As a fan of bicycles, you’d have to be completely oblivious to not know that there’s a renaissance of sorts for steel bicycles, particularly at the low volume, artisan end of the market. Many individuals are leaping into the trade with wonderfully ornate bicycles, but sometimes I wonder about the design choices they make. People want to believe that they have an instinctive feel for what is sound design, the assertion that if it “looks right, it is right”. The basic skills of framebuilding do not differ that much from other trades such as jewelry making or other more mundane fabrication employment, but a bicycle is a lot more complex structure than a broach or a welded iron bed frame. Not a whole lot of engineering goes into traditional steel framebuilding, so experience building and repairing steel becomes the guiding hand in design.

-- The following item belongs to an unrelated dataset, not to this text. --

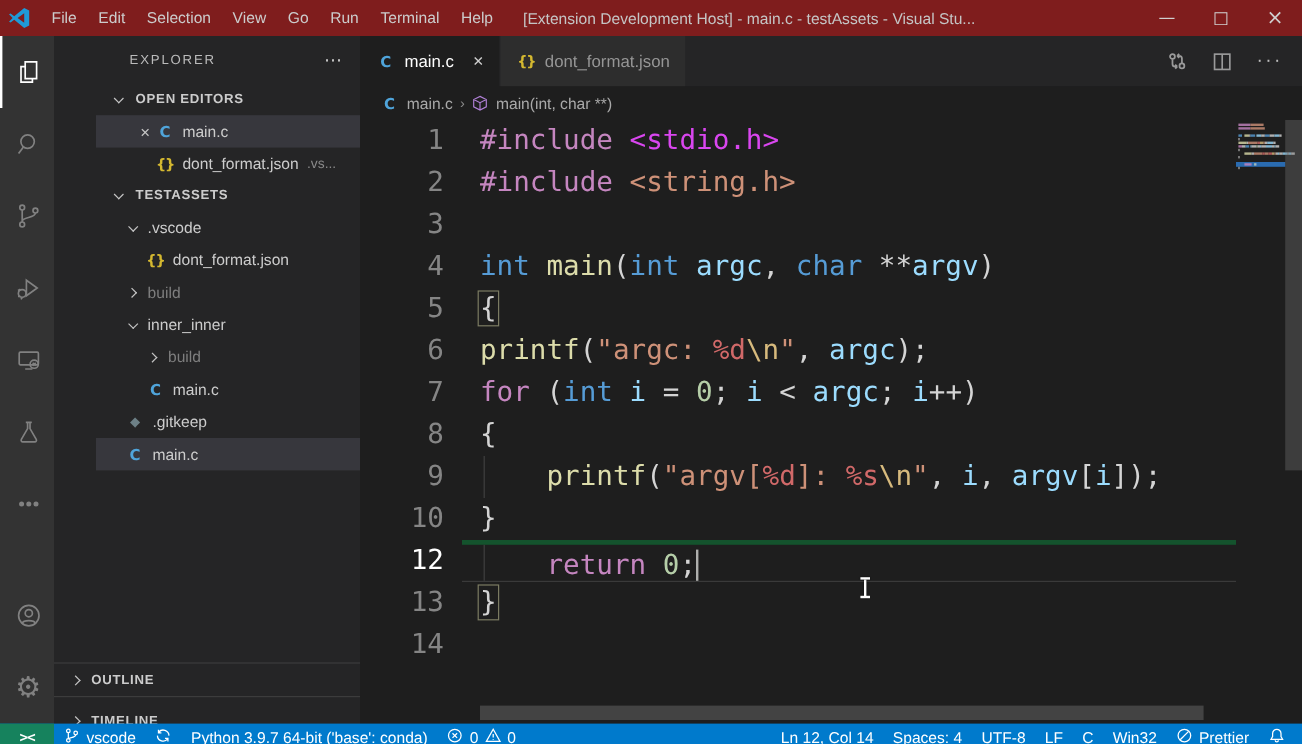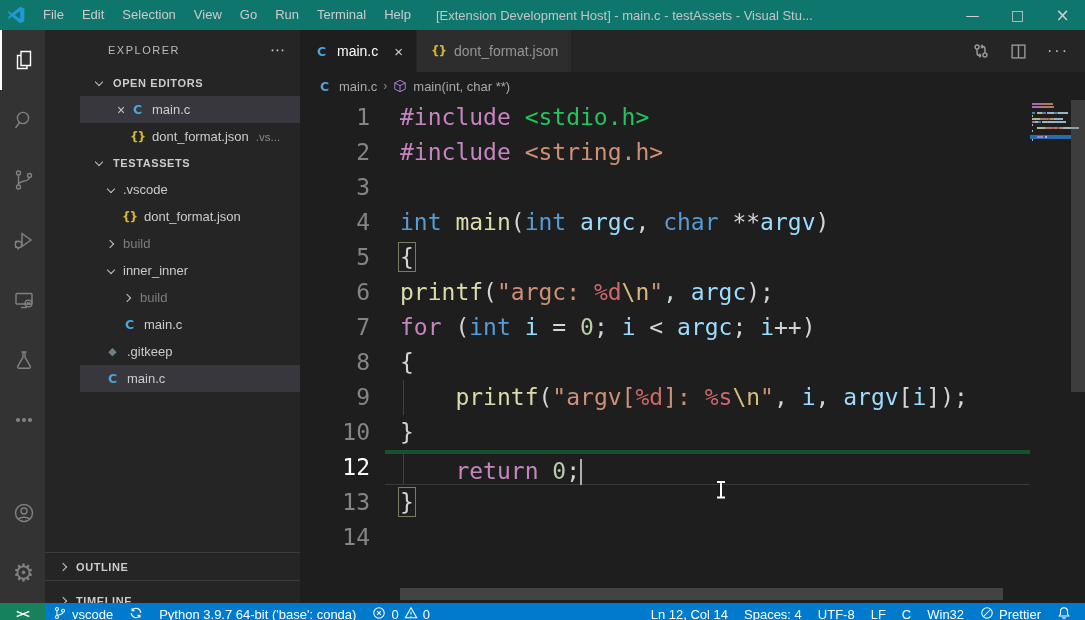"File" .titlebar { background: #0f766e -> #7f1d1d }
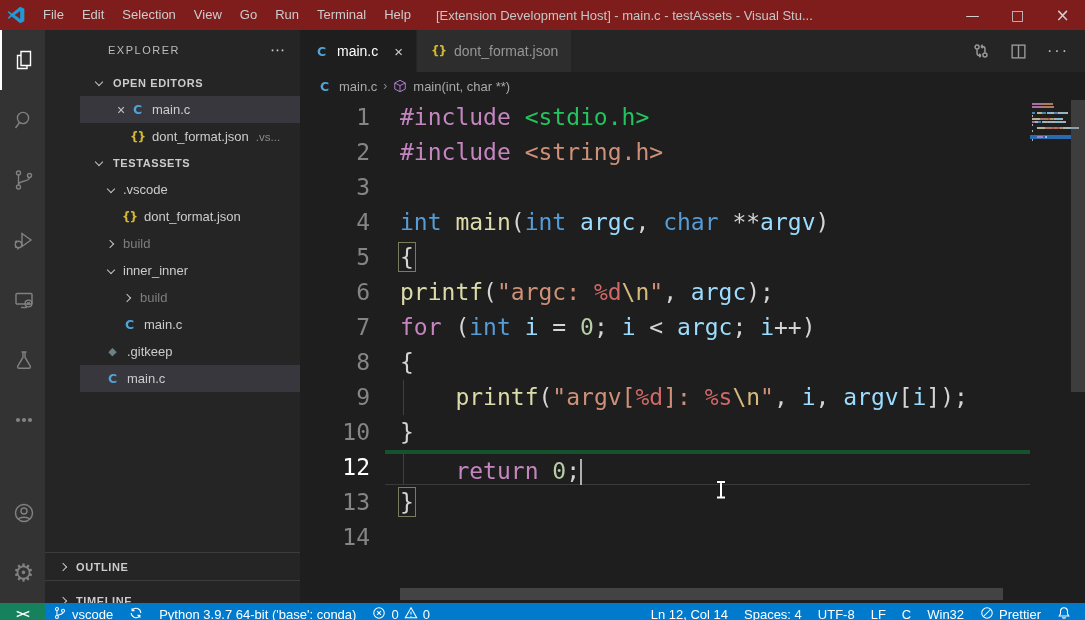"<stdio.h>" span.tok { color: #22c55e -> #d946ef }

Take for instance the right rear dropout. It is one of the most highly stressed areas of the frame. It may not be the best place to get really fancy with one’s file. And even when you might think that a design may be quite conservative, you still have to worry about the metallurgy of the dropout itself. Is it forged or cast, how consistent is the product supplied by the manufacturer?
In the photo above is a broken dropout from a company supposedly run by elves (who happen to be enamored of the French). I’ve seen at least 7 or more of these bikes come into Davidson Cycles for the same repair; we’re almost like an official repair contractor for the other bike company. Yes, it’s steel and can be repaired, but it isn’t cheap or convenient.
photos of the repair after the jump
Part of the problem for the repair is having a right dropout that is a geometric match for the left. This repair looks like we had an oem dropout available, but if the angle between the stays were different, maybe we would have had to modify a Ritchey dropout. Speaking of which, Bill Davidson has said that he’s never seen the flat-style Ritchey dropouts fail.
The customer opted not to pay for a repaint, so after I got the bike back from the frame shop I just assembled it as is. You can plainly see the new brass and where the paint was blasted off from the work area.
Bill Davidson started out repairing bikes before building frames under his own name. It helps that his father had a fabrication company, but Bill has often told me that repairing frames is more difficult than building from scratch.